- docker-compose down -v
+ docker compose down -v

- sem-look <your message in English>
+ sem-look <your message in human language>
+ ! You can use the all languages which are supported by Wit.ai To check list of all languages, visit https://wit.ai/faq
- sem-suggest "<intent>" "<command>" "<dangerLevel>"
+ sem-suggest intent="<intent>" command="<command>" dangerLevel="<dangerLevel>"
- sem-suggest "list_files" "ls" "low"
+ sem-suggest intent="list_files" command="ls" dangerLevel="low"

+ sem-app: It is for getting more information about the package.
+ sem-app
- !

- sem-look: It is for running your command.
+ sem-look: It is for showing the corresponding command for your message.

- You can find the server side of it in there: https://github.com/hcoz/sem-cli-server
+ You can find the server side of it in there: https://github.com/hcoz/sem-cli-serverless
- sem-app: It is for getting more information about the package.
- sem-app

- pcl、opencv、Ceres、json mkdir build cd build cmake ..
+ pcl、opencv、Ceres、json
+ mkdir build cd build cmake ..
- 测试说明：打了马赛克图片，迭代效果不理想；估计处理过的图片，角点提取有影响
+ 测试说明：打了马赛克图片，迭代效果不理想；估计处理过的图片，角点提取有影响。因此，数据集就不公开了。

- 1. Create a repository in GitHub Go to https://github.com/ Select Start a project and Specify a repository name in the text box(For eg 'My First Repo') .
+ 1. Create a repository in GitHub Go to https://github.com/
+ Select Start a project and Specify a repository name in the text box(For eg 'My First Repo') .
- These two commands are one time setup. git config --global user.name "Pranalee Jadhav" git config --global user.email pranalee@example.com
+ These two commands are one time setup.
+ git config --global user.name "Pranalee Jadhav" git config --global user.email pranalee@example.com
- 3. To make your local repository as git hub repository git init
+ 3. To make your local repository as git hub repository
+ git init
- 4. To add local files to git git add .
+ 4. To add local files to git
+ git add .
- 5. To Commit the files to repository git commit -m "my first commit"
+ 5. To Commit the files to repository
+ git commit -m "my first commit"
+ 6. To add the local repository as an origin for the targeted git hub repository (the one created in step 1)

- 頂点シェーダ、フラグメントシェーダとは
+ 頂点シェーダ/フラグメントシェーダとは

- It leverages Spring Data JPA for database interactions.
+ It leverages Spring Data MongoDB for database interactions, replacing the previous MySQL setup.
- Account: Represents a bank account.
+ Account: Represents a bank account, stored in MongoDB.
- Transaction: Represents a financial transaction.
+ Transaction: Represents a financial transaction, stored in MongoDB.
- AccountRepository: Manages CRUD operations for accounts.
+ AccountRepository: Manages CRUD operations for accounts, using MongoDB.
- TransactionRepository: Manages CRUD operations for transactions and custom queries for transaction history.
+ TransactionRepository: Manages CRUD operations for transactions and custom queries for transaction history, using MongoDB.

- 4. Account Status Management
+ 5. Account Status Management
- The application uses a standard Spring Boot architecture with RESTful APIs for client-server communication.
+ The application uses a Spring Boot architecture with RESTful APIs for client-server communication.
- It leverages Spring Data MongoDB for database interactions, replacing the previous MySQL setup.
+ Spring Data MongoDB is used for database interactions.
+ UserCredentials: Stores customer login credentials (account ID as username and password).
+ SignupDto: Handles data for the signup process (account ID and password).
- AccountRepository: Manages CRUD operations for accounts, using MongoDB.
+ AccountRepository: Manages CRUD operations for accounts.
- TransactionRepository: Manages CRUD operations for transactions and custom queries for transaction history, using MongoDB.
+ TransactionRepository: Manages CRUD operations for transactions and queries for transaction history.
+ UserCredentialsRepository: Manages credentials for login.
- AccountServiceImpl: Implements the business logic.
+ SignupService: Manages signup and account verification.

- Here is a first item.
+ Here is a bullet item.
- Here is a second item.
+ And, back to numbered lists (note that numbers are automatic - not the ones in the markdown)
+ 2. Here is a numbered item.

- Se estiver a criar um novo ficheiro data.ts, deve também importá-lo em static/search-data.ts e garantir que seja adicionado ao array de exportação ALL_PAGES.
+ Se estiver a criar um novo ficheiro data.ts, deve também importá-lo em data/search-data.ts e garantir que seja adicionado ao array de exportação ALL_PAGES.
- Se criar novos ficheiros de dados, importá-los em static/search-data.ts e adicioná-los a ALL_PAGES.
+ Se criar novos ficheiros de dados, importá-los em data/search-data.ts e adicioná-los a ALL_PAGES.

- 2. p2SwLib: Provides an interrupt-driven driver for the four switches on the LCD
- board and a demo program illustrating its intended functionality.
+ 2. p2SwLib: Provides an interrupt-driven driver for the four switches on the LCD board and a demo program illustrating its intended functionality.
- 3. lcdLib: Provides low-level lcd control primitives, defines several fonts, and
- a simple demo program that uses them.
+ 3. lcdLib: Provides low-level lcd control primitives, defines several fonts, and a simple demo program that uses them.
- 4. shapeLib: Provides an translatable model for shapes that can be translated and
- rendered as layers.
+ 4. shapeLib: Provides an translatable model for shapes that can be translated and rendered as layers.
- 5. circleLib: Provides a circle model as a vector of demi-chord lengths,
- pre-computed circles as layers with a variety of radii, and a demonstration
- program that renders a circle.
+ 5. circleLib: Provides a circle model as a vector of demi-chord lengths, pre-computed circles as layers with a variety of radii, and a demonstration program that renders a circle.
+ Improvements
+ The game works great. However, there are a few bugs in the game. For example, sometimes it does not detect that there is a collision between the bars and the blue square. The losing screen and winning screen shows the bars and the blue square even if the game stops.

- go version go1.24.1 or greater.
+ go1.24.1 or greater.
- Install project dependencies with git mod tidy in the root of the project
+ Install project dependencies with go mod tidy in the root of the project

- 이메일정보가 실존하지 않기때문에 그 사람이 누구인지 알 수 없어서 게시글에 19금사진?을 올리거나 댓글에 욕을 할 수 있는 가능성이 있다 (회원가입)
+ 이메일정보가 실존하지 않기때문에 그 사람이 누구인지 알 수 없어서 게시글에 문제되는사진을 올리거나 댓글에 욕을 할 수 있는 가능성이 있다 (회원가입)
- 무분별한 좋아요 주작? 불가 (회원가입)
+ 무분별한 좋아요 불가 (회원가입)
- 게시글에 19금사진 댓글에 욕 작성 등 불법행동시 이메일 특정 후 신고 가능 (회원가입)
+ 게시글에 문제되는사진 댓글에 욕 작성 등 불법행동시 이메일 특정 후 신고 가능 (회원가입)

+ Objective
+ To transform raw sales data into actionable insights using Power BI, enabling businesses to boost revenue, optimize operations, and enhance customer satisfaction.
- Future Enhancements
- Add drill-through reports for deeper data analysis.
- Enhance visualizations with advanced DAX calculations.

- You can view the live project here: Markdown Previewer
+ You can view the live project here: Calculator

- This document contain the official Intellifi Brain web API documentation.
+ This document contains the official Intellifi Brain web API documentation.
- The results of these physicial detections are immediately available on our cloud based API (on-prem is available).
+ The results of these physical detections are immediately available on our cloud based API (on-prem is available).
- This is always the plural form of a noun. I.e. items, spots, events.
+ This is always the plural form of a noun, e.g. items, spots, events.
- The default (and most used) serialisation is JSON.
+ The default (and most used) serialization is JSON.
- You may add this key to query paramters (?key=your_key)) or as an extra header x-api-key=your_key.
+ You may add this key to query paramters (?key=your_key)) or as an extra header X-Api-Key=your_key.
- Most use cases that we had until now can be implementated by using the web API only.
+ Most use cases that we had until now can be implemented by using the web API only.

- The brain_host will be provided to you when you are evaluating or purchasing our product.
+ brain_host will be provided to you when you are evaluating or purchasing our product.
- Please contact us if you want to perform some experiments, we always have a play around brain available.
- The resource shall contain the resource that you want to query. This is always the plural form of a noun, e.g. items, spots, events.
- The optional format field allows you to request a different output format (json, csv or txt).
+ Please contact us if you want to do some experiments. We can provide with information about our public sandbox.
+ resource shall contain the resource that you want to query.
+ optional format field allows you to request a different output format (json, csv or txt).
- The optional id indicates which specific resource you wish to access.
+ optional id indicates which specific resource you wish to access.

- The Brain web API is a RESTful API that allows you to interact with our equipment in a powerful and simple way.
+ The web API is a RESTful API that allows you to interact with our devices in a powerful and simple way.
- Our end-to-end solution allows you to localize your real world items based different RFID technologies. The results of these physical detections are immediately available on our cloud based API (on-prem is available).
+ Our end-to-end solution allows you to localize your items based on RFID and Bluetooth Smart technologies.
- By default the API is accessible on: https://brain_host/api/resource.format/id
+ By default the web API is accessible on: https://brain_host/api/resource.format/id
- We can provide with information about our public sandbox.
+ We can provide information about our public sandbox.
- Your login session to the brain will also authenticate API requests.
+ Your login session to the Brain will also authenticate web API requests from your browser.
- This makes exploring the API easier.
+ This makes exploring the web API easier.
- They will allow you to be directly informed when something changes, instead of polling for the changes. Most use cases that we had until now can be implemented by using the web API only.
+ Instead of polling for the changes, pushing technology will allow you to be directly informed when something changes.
* * * * * * * * *
Give only the number of lines in the entries that contain "chord".

2